• [What is being asked]:
Report all lines from the entries below in which "none" appears.

• [The records]:

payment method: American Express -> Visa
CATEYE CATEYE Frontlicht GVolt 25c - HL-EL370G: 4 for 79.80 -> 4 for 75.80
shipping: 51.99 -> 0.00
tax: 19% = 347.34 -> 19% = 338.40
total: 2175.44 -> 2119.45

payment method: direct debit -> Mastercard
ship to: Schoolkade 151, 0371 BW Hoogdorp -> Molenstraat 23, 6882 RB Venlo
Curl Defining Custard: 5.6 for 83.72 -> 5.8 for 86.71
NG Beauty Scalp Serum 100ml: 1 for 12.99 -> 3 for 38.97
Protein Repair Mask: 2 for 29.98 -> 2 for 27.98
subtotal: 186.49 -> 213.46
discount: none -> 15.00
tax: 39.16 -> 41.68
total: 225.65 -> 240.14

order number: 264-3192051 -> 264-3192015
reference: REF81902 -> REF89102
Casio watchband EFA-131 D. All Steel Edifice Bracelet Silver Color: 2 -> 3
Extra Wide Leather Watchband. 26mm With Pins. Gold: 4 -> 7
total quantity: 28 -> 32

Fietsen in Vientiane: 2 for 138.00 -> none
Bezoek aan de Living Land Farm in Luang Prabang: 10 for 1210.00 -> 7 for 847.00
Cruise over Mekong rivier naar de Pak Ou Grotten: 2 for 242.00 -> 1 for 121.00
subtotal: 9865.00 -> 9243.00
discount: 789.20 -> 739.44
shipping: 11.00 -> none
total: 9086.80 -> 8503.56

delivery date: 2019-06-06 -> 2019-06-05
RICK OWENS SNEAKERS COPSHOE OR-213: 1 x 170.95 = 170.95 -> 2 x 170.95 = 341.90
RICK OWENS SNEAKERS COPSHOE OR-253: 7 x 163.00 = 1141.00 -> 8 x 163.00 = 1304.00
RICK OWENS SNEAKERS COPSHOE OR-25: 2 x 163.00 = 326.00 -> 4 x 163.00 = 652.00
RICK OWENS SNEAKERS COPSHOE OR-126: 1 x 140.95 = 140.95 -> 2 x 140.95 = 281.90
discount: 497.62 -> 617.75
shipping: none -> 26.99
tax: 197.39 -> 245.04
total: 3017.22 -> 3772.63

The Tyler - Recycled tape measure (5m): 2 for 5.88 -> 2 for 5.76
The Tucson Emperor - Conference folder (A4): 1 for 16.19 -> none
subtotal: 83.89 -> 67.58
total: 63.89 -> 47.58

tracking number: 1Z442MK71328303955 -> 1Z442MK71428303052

• [Solution to this task]:
discount: none -> 15.00
Fietsen in Vientiane: 2 for 138.00 -> none
shipping: 11.00 -> none
shipping: none -> 26.99
The Tucson Emperor - Conference folder (A4): 1 for 16.19 -> none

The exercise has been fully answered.